*TO DO*
An exact transcript is required of the lines below, from the one containing "- 2. then()'s Future completes with an error." through the very last; leave every picture out of it.

▬▬▬▬▬▬▬▬▬▬

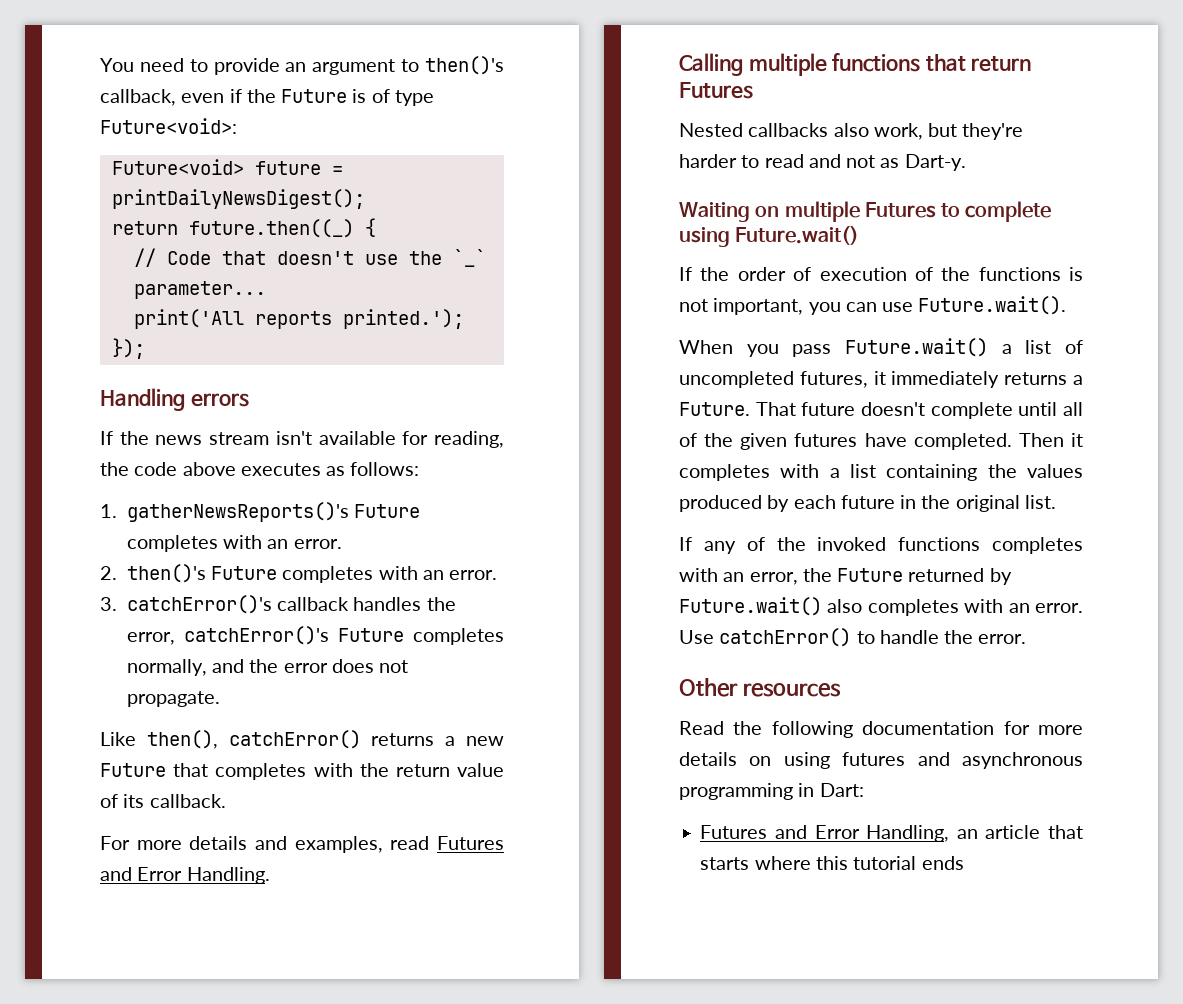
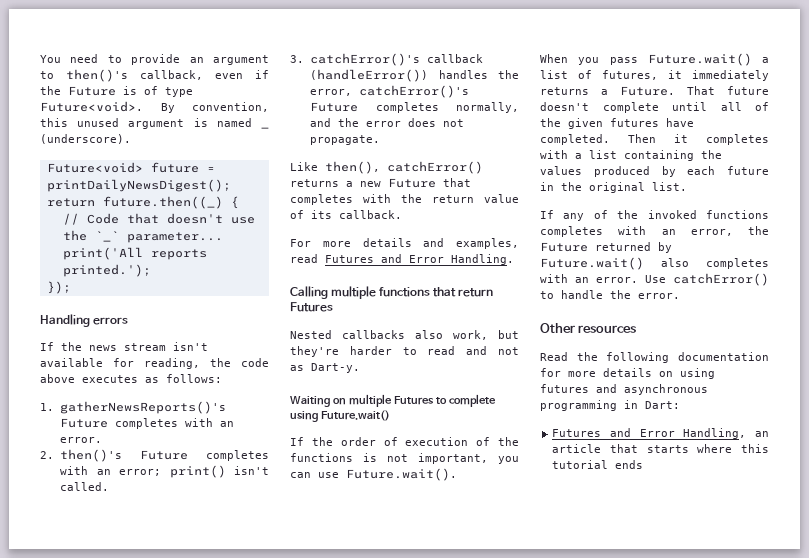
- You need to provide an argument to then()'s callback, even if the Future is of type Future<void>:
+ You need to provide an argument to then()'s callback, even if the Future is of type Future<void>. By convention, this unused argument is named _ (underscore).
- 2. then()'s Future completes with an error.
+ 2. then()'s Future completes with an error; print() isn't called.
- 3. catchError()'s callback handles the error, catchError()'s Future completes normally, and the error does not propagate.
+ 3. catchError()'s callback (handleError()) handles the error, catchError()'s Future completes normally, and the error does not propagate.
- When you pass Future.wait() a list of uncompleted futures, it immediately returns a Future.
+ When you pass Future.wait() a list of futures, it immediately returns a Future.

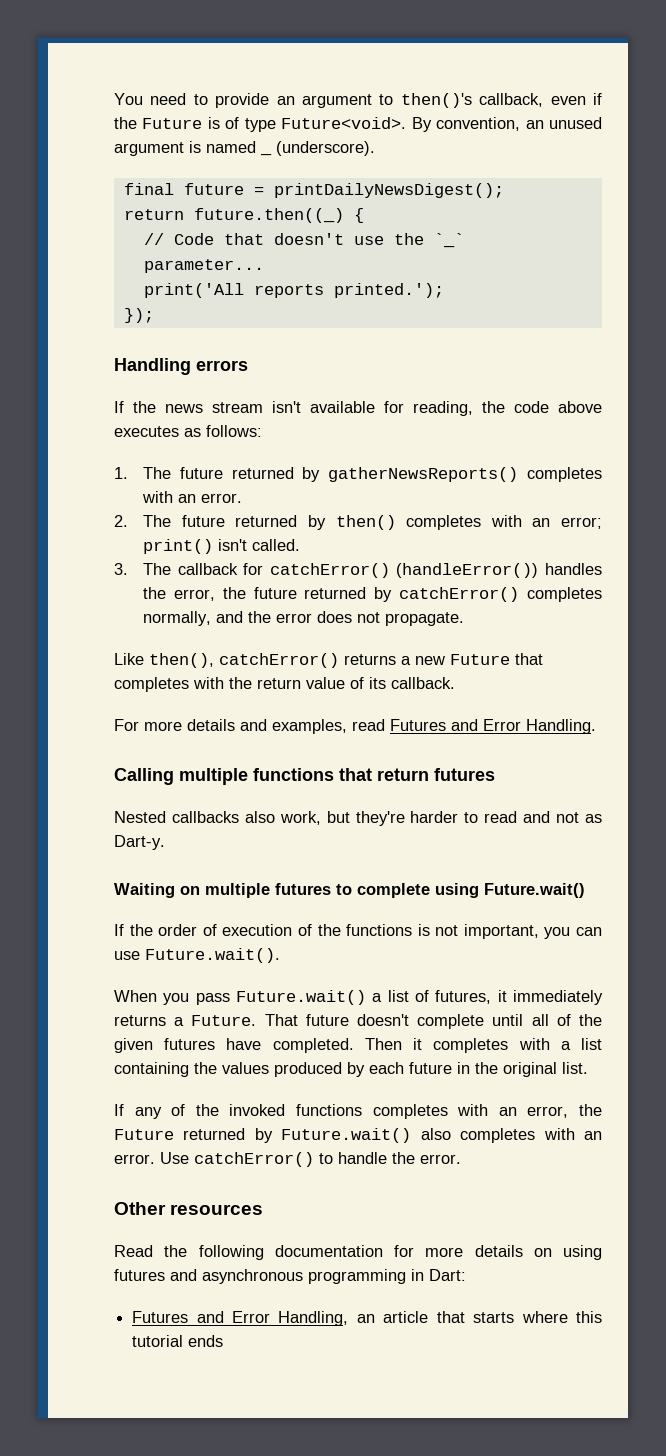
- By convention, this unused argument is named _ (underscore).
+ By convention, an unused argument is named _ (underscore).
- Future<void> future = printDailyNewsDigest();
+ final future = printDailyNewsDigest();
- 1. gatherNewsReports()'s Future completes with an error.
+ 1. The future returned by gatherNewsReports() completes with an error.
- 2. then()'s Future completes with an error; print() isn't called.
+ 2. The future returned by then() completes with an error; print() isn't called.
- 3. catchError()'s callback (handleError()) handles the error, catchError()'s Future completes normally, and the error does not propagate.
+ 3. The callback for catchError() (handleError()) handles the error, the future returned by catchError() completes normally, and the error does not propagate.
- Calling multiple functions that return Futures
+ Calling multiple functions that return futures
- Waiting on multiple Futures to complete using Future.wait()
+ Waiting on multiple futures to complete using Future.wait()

▬▬▬▬▬▬▬▬▬▬

*ANSWER SPACE*
- 2. then()'s Future completes with an error.
+ 2. then()'s Future completes with an error; print() isn't called.
- 3. catchError()'s callback handles the error, catchError()'s Future completes normally, and the error does not propagate.
+ 3. catchError()'s callback (handleError()) handles the error, catchError()'s Future completes normally, and the error does not propagate.
- When you pass Future.wait() a list of uncompleted futures, it immediately returns a Future.
+ When you pass Future.wait() a list of futures, it immediately returns a Future.

- By convention, this unused argument is named _ (underscore).
+ By convention, an unused argument is named _ (underscore).
- Future<void> future = printDailyNewsDigest();
+ final future = printDailyNewsDigest();
- 1. gatherNewsReports()'s Future completes with an error.
+ 1. The future returned by gatherNewsReports() completes with an error.
- 2. then()'s Future completes with an error; print() isn't called.
+ 2. The future returned by then() completes with an error; print() isn't called.
- 3. catchError()'s callback (handleError()) handles the error, catchError()'s Future completes normally, and the error does not propagate.
+ 3. The callback for catchError() (handleError()) handles the error, the future returned by catchError() completes normally, and the error does not propagate.
- Calling multiple functions that return Futures
+ Calling multiple functions that return futures
- Waiting on multiple Futures to complete using Future.wait()
+ Waiting on multiple futures to complete using Future.wait()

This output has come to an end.